What needs to be done>
Please write out exactly the lines that begin at the line containing "[289,566,541,578] [75,587,203,599] initial" and run to the end of the records.

Exercise data>

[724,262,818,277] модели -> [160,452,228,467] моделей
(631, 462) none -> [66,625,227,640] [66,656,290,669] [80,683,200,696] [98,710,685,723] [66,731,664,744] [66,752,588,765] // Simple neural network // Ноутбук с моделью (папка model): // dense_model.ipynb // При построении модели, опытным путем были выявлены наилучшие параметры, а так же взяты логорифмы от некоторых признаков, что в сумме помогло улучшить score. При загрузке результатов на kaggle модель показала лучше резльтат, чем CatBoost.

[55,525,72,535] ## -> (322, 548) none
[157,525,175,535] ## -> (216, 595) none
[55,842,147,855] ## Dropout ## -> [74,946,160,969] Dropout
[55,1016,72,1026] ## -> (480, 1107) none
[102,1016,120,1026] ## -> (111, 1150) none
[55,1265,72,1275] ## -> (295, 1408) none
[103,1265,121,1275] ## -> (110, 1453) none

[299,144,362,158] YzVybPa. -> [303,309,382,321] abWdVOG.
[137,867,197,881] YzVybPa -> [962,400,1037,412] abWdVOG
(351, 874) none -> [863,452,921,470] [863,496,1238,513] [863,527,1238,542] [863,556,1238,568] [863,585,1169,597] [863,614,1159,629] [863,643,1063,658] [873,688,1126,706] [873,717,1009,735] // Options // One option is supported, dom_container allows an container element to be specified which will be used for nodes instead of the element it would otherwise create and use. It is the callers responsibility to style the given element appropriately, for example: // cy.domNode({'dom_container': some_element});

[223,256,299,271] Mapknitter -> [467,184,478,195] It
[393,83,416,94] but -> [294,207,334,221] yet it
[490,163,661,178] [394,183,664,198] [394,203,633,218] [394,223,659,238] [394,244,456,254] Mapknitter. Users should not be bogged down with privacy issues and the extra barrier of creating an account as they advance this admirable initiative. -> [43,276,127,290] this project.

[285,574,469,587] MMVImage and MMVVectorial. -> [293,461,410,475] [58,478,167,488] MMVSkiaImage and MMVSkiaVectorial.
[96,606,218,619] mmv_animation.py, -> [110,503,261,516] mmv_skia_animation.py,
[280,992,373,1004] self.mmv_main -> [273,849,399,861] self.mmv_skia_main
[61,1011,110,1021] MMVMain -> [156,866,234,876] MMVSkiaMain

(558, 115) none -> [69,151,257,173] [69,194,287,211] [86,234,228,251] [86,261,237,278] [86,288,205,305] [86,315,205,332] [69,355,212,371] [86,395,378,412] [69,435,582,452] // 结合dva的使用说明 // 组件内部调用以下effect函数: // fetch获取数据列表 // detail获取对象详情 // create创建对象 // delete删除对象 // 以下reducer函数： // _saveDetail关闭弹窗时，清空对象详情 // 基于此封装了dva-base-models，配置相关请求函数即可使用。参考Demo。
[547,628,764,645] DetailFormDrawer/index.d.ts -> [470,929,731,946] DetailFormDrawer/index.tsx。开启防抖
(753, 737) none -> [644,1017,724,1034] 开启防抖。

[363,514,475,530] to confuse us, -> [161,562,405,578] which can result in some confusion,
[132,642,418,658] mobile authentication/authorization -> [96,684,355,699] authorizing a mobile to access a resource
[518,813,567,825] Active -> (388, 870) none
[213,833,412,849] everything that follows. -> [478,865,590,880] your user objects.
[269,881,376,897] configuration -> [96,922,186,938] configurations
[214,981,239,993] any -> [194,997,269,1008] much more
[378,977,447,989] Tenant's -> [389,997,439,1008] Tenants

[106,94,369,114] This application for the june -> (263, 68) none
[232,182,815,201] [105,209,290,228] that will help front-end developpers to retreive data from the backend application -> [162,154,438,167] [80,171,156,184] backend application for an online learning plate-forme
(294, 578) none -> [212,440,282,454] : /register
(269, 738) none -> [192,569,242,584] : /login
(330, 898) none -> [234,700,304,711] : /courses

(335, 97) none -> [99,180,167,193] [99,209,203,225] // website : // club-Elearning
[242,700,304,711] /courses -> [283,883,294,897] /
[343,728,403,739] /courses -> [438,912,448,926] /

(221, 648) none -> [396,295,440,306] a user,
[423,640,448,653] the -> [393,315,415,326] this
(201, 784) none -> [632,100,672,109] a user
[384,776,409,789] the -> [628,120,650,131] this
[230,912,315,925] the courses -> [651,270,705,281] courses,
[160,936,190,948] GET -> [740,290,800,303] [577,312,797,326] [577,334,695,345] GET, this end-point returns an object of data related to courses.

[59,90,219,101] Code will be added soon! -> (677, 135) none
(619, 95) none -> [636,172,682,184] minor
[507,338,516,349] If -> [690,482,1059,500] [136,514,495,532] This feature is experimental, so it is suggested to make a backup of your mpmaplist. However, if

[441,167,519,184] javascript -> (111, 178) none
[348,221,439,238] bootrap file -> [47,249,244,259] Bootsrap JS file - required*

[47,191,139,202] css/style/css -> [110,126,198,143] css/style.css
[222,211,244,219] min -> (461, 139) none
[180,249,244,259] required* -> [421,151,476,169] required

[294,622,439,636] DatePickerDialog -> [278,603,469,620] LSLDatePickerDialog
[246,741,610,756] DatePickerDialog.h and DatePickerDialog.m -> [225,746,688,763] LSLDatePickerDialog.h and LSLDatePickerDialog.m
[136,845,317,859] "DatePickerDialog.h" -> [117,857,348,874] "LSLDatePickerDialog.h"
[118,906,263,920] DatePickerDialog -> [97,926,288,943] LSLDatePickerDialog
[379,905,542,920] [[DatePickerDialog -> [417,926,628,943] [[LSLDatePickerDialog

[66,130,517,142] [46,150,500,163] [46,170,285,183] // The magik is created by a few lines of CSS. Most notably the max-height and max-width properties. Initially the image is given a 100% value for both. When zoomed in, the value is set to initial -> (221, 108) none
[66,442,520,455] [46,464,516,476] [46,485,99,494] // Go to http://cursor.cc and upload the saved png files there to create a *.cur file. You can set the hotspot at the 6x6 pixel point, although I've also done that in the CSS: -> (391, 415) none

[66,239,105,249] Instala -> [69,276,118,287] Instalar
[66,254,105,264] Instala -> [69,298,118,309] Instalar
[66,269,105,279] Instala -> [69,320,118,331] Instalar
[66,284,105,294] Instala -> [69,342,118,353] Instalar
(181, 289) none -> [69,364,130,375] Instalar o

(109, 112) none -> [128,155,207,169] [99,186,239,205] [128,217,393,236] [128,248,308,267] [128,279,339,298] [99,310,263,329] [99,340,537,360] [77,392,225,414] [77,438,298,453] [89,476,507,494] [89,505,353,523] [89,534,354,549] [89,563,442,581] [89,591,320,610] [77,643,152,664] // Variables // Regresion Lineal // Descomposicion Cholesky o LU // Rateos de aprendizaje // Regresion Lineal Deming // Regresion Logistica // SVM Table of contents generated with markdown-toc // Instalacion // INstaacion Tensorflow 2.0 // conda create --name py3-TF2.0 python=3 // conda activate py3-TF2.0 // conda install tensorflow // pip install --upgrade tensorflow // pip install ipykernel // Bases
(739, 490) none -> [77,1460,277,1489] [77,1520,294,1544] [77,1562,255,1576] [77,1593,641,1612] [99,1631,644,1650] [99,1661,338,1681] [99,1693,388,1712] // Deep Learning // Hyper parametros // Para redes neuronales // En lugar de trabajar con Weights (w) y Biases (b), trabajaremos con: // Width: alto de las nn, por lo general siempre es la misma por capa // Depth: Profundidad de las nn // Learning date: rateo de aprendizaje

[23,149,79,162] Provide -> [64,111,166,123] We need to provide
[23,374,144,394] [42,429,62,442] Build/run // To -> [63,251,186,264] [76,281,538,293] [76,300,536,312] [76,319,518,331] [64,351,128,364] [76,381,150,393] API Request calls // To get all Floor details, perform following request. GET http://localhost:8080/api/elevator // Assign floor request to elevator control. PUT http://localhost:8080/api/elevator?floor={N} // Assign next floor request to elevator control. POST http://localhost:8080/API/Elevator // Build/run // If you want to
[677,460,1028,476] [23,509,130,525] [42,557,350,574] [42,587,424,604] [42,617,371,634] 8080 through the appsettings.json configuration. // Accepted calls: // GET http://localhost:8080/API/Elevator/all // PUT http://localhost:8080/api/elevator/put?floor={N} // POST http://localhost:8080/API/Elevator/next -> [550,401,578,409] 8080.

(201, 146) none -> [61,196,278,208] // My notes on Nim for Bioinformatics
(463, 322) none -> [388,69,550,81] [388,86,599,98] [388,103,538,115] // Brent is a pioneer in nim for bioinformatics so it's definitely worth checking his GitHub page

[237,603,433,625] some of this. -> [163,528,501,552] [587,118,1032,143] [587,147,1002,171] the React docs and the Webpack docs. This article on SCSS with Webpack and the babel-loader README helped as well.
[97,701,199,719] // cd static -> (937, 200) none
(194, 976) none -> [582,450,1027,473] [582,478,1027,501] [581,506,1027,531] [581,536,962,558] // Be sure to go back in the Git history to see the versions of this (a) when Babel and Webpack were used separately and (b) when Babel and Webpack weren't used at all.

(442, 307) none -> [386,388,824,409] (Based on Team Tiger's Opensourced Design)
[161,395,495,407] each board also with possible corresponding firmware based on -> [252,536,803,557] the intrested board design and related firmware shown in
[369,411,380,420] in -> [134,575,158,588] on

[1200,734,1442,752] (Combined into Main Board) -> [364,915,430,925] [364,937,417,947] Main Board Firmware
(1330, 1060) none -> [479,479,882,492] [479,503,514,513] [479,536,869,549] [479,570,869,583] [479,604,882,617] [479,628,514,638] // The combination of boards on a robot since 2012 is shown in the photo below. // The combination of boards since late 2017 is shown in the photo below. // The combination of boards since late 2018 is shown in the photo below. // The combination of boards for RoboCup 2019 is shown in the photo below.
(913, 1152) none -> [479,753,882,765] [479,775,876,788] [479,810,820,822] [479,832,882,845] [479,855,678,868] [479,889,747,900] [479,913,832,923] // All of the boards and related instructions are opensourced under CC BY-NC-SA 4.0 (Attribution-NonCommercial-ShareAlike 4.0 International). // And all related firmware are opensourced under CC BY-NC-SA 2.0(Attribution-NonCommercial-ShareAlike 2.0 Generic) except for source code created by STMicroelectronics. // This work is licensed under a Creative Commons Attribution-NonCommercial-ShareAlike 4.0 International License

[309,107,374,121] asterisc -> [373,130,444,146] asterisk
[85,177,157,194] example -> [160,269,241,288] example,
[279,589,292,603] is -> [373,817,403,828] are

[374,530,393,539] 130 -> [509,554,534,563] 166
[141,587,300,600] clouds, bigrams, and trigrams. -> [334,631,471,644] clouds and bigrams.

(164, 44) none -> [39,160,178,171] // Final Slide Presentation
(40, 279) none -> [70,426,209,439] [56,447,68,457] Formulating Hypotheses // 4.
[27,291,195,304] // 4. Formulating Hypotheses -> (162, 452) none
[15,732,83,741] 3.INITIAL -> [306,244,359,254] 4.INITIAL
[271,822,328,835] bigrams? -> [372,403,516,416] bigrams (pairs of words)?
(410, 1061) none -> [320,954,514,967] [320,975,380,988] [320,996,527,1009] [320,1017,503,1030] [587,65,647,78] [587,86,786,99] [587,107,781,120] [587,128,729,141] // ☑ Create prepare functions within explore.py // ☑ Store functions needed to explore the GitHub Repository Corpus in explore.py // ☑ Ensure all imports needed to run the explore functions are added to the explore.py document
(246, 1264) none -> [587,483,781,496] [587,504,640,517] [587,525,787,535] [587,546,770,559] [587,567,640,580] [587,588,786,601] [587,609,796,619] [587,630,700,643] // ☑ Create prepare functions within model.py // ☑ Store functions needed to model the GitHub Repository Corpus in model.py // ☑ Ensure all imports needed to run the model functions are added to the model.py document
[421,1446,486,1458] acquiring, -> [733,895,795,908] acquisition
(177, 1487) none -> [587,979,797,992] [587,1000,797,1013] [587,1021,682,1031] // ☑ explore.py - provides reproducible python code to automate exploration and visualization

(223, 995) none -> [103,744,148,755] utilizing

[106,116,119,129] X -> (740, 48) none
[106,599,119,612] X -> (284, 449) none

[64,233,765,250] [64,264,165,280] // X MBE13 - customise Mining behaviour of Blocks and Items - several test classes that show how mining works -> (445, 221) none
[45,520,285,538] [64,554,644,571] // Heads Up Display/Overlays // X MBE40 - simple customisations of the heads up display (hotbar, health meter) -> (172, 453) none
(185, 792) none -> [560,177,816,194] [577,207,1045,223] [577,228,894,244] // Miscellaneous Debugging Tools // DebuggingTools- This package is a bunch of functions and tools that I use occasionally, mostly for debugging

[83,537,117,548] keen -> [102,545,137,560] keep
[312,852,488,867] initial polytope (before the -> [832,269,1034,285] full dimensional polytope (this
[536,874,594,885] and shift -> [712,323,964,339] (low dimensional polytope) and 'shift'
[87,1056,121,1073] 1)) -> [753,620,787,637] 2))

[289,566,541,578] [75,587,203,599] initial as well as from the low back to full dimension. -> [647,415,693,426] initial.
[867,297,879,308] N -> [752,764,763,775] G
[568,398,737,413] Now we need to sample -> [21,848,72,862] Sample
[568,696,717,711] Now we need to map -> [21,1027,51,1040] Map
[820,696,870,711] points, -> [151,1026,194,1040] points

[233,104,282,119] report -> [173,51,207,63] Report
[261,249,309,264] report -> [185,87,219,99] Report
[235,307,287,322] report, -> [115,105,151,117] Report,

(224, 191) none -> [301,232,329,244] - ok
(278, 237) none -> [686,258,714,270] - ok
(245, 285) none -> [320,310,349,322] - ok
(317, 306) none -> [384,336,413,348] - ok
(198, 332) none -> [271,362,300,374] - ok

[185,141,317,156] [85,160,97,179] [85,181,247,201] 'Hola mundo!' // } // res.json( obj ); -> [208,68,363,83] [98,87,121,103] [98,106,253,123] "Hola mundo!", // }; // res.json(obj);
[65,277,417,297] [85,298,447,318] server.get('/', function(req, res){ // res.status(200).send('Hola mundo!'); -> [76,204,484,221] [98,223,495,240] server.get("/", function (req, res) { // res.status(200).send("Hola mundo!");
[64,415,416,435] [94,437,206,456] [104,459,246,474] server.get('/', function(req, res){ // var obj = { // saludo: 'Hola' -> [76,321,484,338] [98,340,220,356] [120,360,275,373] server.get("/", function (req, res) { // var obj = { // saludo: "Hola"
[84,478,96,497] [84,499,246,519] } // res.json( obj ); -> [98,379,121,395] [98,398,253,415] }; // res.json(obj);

Answer space>
[289,566,541,578] [75,587,203,599] initial as well as from the low back to full dimension. -> [647,415,693,426] initial.
[867,297,879,308] N -> [752,764,763,775] G
[568,398,737,413] Now we need to sample -> [21,848,72,862] Sample
[568,696,717,711] Now we need to map -> [21,1027,51,1040] Map
[820,696,870,711] points, -> [151,1026,194,1040] points

[233,104,282,119] report -> [173,51,207,63] Report
[261,249,309,264] report -> [185,87,219,99] Report
[235,307,287,322] report, -> [115,105,151,117] Report,

(224, 191) none -> [301,232,329,244] - ok
(278, 237) none -> [686,258,714,270] - ok
(245, 285) none -> [320,310,349,322] - ok
(317, 306) none -> [384,336,413,348] - ok
(198, 332) none -> [271,362,300,374] - ok

[185,141,317,156] [85,160,97,179] [85,181,247,201] 'Hola mundo!' // } // res.json( obj ); -> [208,68,363,83] [98,87,121,103] [98,106,253,123] "Hola mundo!", // }; // res.json(obj);
[65,277,417,297] [85,298,447,318] server.get('/', function(req, res){ // res.status(200).send('Hola mundo!'); -> [76,204,484,221] [98,223,495,240] server.get("/", function (req, res) { // res.status(200).send("Hola mundo!");
[64,415,416,435] [94,437,206,456] [104,459,246,474] server.get('/', function(req, res){ // var obj = { // saludo: 'Hola' -> [76,321,484,338] [98,340,220,356] [120,360,275,373] server.get("/", function (req, res) { // var obj = { // saludo: "Hola"
[84,478,96,497] [84,499,246,519] } // res.json( obj ); -> [98,379,121,395] [98,398,253,415] }; // res.json(obj);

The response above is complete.